剛進了前廳,薑汐禾就聽見那個女人的聲音,仿佛魔音貫耳。
“別過來…別過來!”
“不要殺我,我一定乖乖照顧汐兒,夫人饒了我我吧……”
聲音尖利,腔調悠揚,活像來自地獄的女鬼。
【就這一句話,便把我和母親全裝進去了】
薑汐禾心理吐槽道。
【瘋都瘋了,還記著要害我和娘親】
薑溫賦聞言,快步上前一把抓住錦寒煙的胳膊,厲聲問道:“是誰叫你說這些話的?”
錦寒煙一看是薑溫賦,頓時清醒過來一般,也不瘋魔了,也不喊叫了。
散著頭發眼中蓄滿淚水,一改往日妖嬈嫵媚的姿態,怎麽看都帶著三分我見猶憐。
“侯爺,侯爺你可回來了!”錦寒煙一把攀住薑溫賦的脖頸,身子沒有骨頭似的往男人懷裏鑽。
男人當著孟月的麵本欲推拒,單一放手女人就直直地下墜,隻好先抱著她,然後吩咐幾個粗使婆子把她弄進屋去。

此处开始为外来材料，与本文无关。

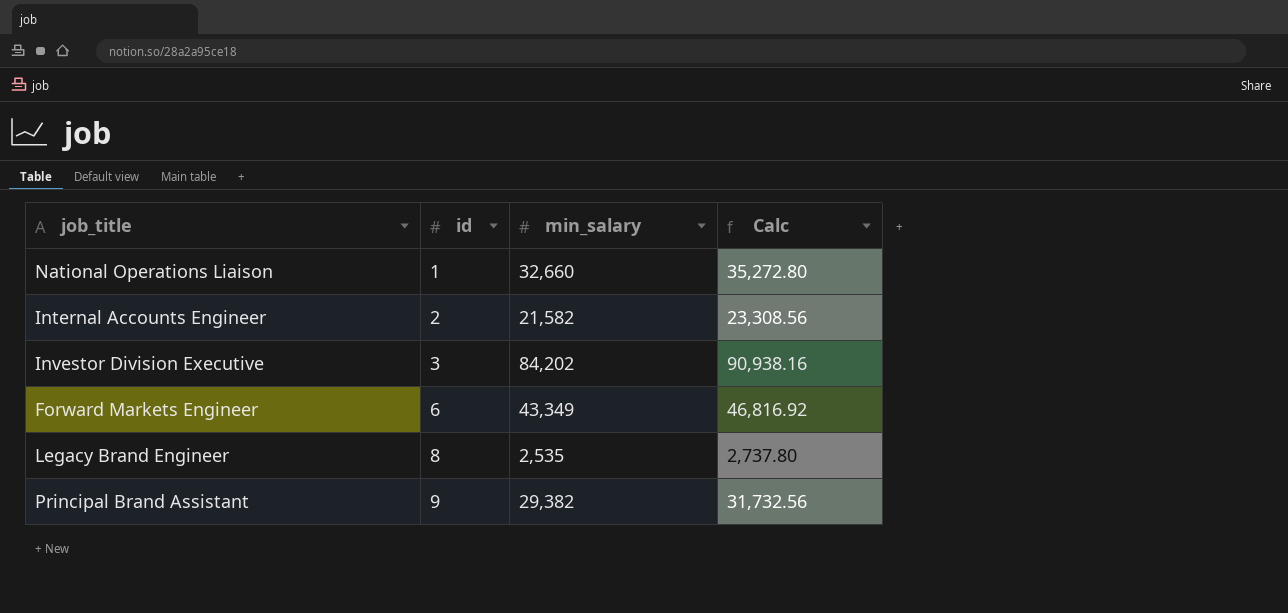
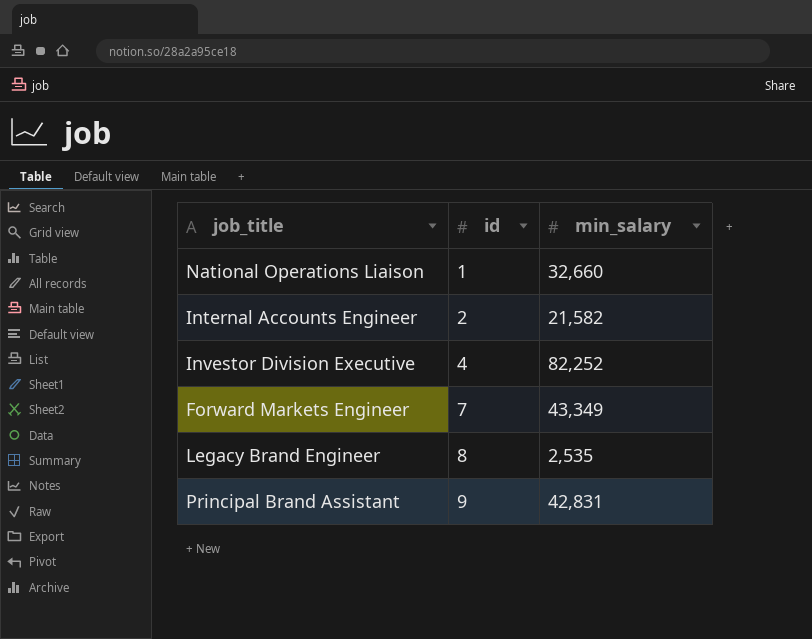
column Calc | formula: [min_salary] * 1.08 -> none
Investor Division Executive | id: 3 -> 4
Investor Division Executive | min_salary: 84,202 -> 82,252
Forward Markets Engineer | id: 6 -> 7
Principal Brand Assistant | min_salary: 29,382 -> 42,831

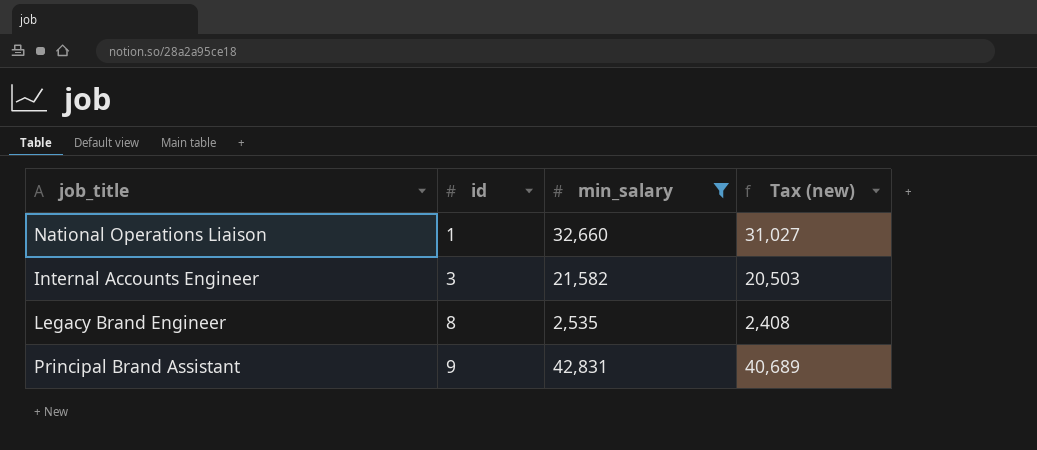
filter: none -> min_salary <= 42,831
column Tax (new) | formula: none -> [min_salary] * 0.95
Internal Accounts Engineer | id: 2 -> 3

“去給她灌點醒神的湯來。”孟月吩咐婆子,端來一海碗的黑色湯汁。
一開始死活灌不進去,直到後來薑汐禾提議找縫麻袋的鋼針來紮一紮人中,**的人才悠悠轉醒。
【嗬,果然還是精神攻擊最管用!】
“王爺……”
人是醒了,但就是一味地哭。
“你再不說,就對外報你得了瘋病,把你關到莊子裏去!”孟月慢條斯理道,但其中的壓迫感可想而知。